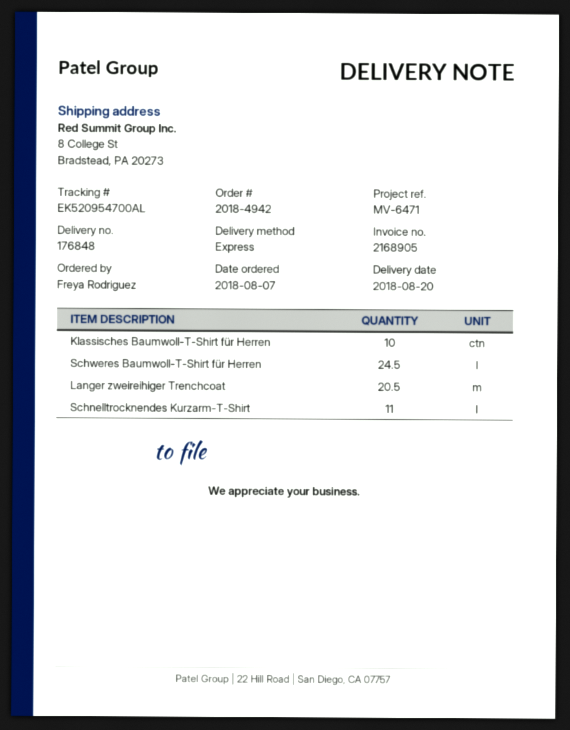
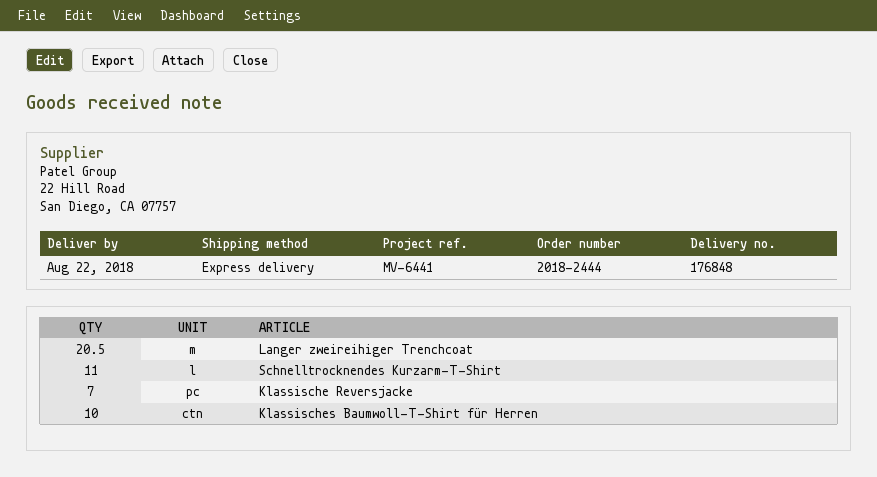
order number: 2018-4942 -> 2018-2444
delivery date: 2018-08-20 -> 2018-08-22
reference: MV-6471 -> MV-6441
Schweres Baumwoll-T-Shirt für Herren: 24.5 -> none
Klassische Reversjacke: none -> 7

------------------------------------------------------------------------

Problem details: Read the entries above, then pull out the lines that include "none".

Response:
Schweres Baumwoll-T-Shirt für Herren: 24.5 -> none
Klassische Reversjacke: none -> 7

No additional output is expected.